その後、Aは、平成二六年一〇月三日に相手方を被告として、東京家庭裁判所に対し、離婚訴訟を提起した(同庁同年(家ホ)第八六八号)。
(5) なお、現在、Aと相手方との間には、相手方申立てに係る婚姻費用分担調停(神戸家庭裁判所平成二六年(家イ)第一一三七号)が係属している。
二 本件申立てについての判断
上記事実関係を前提として、移送の当否について判断する。
(1) 前記一で認定したとおり、抗告人及びその不貞行為の相手方とされるAがいずれも東京都内に居住していること、不貞行為があったとされる場所は東京都内であること、別件訴訟が先に東京地方裁判所に係属していることを考えると、訴訟の著しい遅滞を避け、又は当事者間の衡平を図るため、本件を東京地方裁判所に移送するのが相当である。
(2) 相手方は、①Aが東京都内に居住してはいるものの、単身赴任中も頻繁に神戸に帰ってきており、相手方との夫婦関係や子供を含めた家族関係を主に神戸市で形成してきたこと、②Aが夫婦間の破綻原因の一つとして主張している相手方の親族の居住場所もまた神戸市であること、③前記一(5)の婚姻費用分担調停事件は、現在もなお神戸家庭裁判所に係属していることなどに照らせば、基本事件は、神戸地方裁判所で審理することが相当である旨主張する。
しかしながら、上記(1)で認定・説示した事情に照らせば、相手方の主張する上記各事情は、仮にその全てが存在するとしても、上記(1)の判断を左右する事情とはなり得ないから、相手方の上記主張は採用できない。
(3) なお、付言するに、基本事件の訴訟物は、別件訴訟の前記一(2)①の請求(以下「別件請求」という。
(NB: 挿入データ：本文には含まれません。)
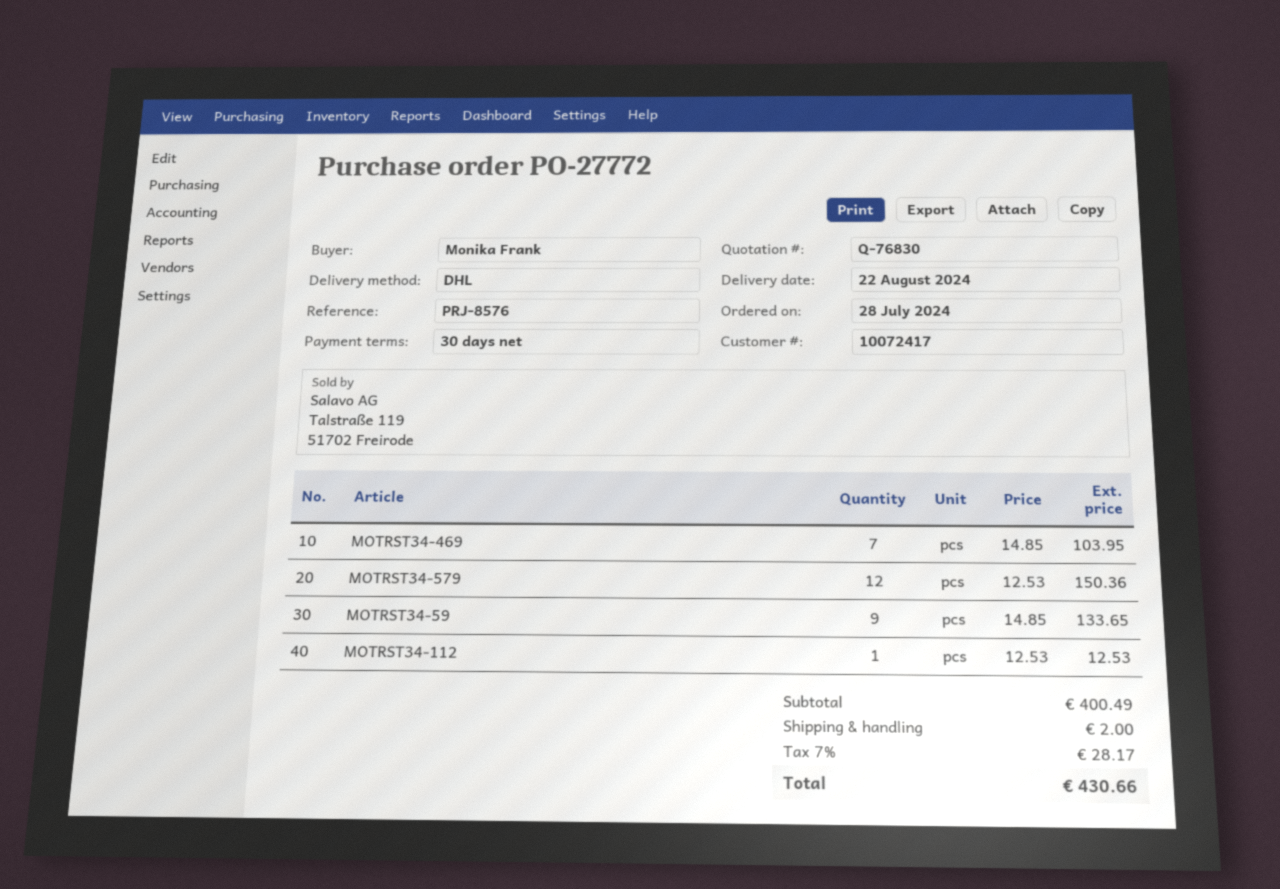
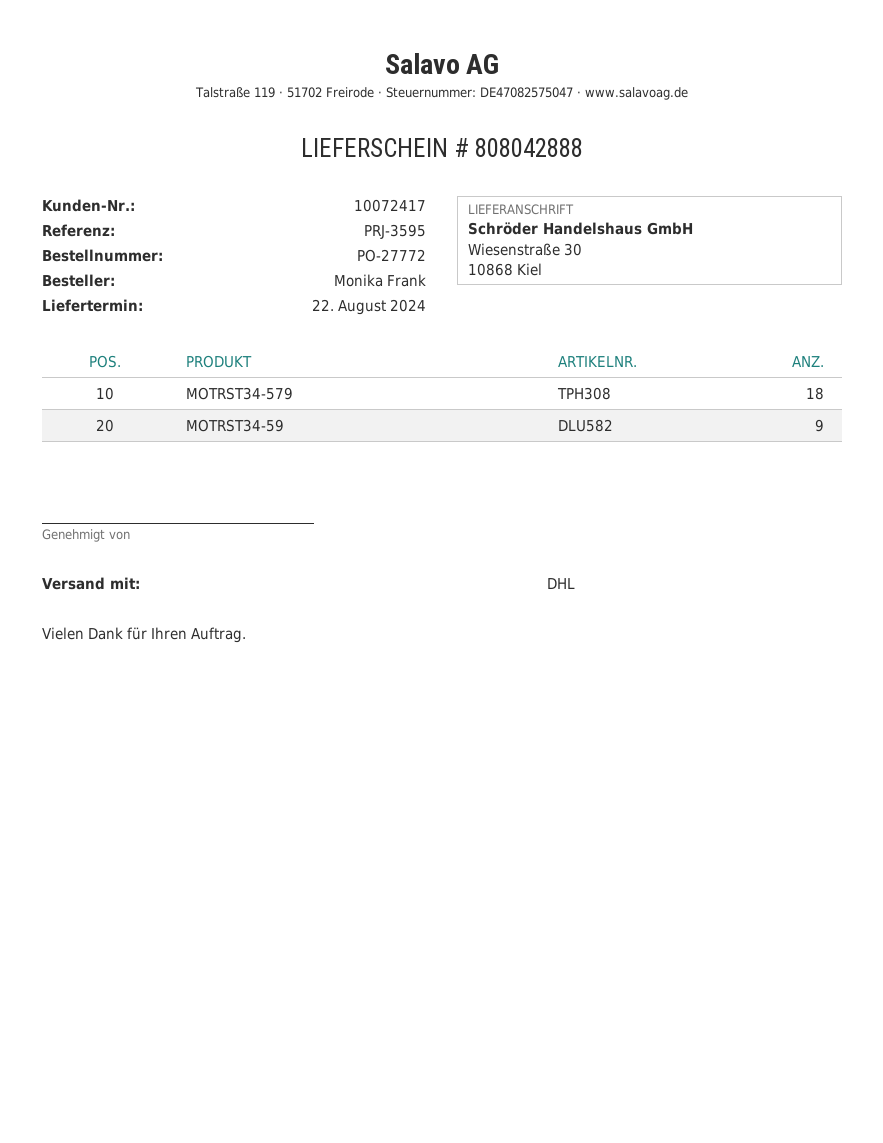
reference: PRJ-8576 -> PRJ-3595
MOTRST34-469: 7 -> none
MOTRST34-579: 12 -> 18
MOTRST34-112: 1 -> none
)と同一である。そして、訴訟係属の先後関係は、訴状が被告に送達された日の先後をもって決すべきであるから、別件訴訟の訴訟係属の後に訴訟係属した基本事件は、民訴法一四二条が禁止する重複訴訟として、訴えの却下を免れない。したがって、基本事件は、東京地方裁判所に移送された後に、別件訴訟と併合され、別件請求の反訴として扱われない限り、却下されるべきものである。
相手方は、基本事件が提起されたことにより、別件訴訟のうち別件請求に係る訴えは、訴えの利益を欠くに至ったものとして、却下されるべきである旨主張する。しかしながら、重複訴訟に当たるかどうかの基本となるべき訴訟係属の先後関係は、上記のとおり判断すべきものであるから、相手方の上記主張は、この点において既に採用できない。
三 結論
以上の次第で、本件は、民事訴訟法一七条に基づき東京地方裁判所に移送すべきであるから、抗告人の本件移送申立てを却下した原決定は相当でなく、本件抗告は理由がある。
よって、原決定を取り消して、本件を東京地方裁判所に移送することとし、主文のとおり決定する。